An international team of physical oceanographers including a researcher from Scripps Institution of Oceanography at UC San Diego has discovered that oxygen-poor regions of tropical oceans are expanding as the oceans warm, limiting the areas in which predatory fishes and other marine organisms can live or enter in search of food.
The new study is led by Lothar Stramma from the Leibniz Institute of Marine Sciences (IFM-GEOMAR) in Kiel, Germany, and is co-authored by Janet Sprintall, a physical oceanographer at Scripps Oceanography and others. The researchers found through analysis of a database of ocean oxygen measurements that levels in tropical oceans at a depth of 300 to 700 meters (985 to 2,300 feet) have declined during the past 50 years. The ecological impacts of this increase could have substantial biological and economical consequences.
We found the largest reduction in a depth of 300 to 700 meters (985 to 2,300 feet) in the tropical northeast Atlantic, whereas the changes in the eastern Indian Ocean were much less pronounced, said Stramma. Whether or not these observed changes in oxygen can be attributed to global warming alone is still unresolved. The reduction in oxygen may also be caused by natural processes on shorter time scales.
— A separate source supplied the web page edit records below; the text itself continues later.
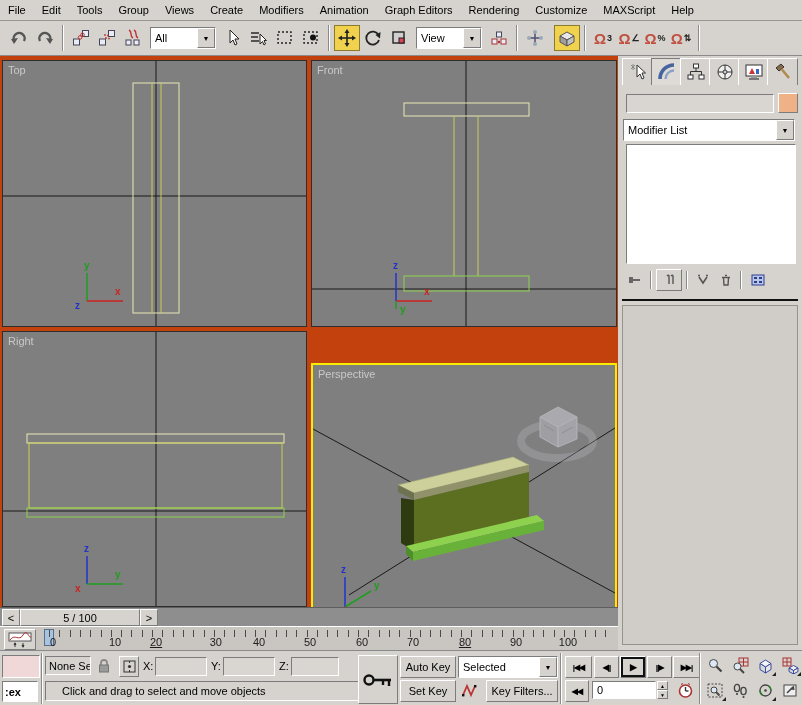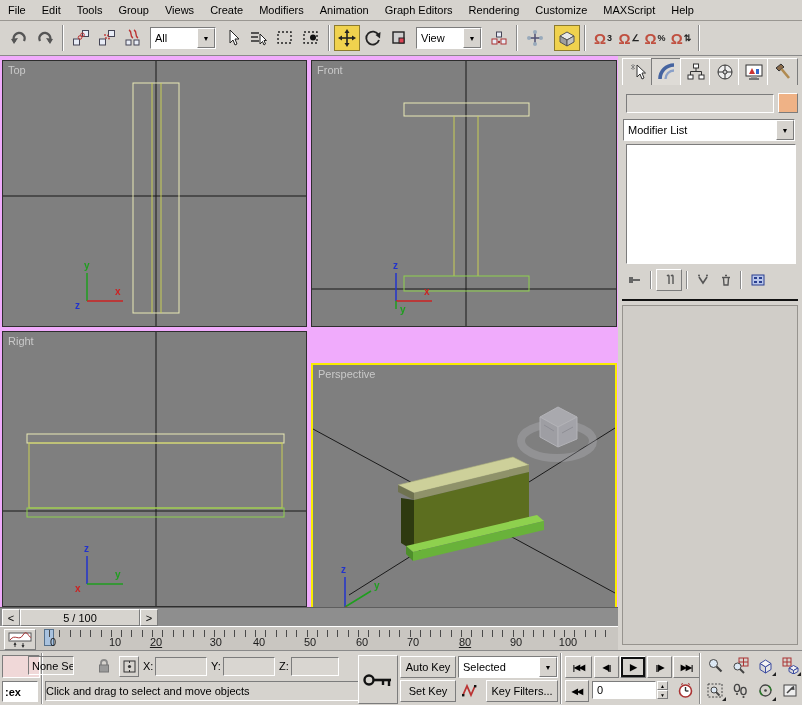"Top" #vpzone { background: #f0abfc -> #c2410c }
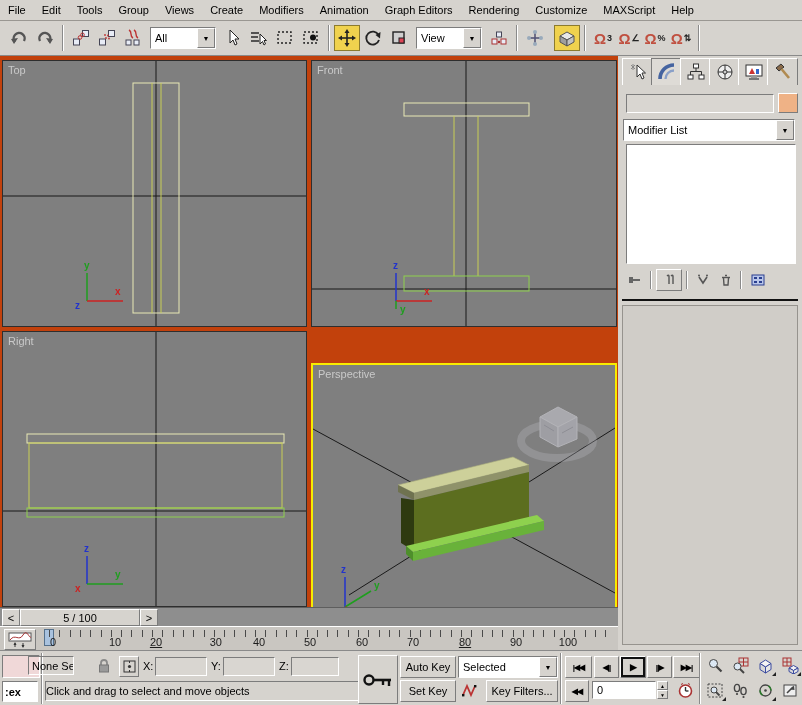"None Se" div.abs { left: 28px -> 45px }
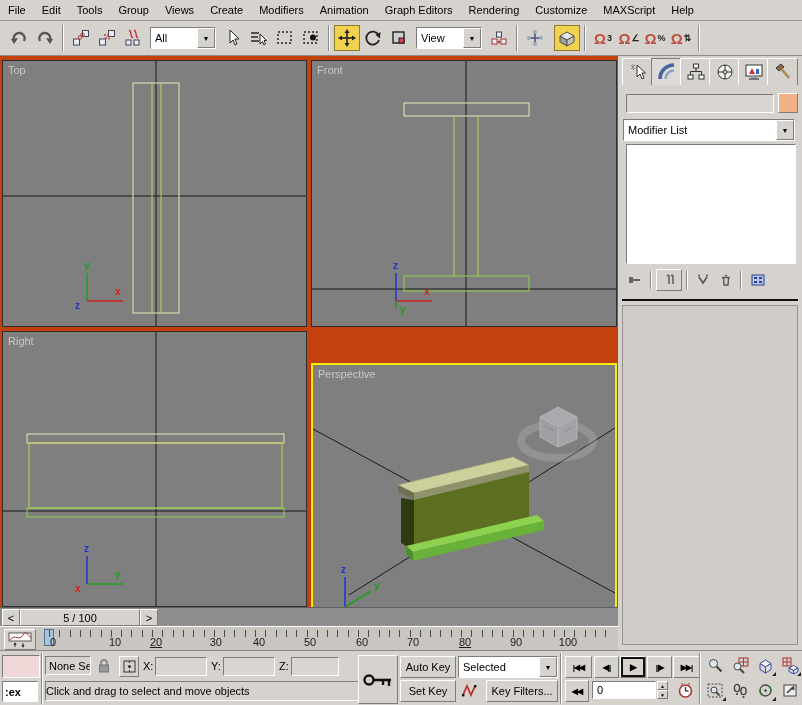"Click and drag to select" div.abs { padding-left: 0 -> 16px }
Sprintall said the oxygen-poor areas have the potential to move into coastal areas via currents that flow from the mid-depth tropical oceans, where the oxygen changes were observed, and along the west coast of continents.
The width of the low-oxygen zone is expanding deeper but also shoaling toward the ocean surface, said Sprintall, a specialist in observing changes of fluxes in ocean properties such as heat distribution.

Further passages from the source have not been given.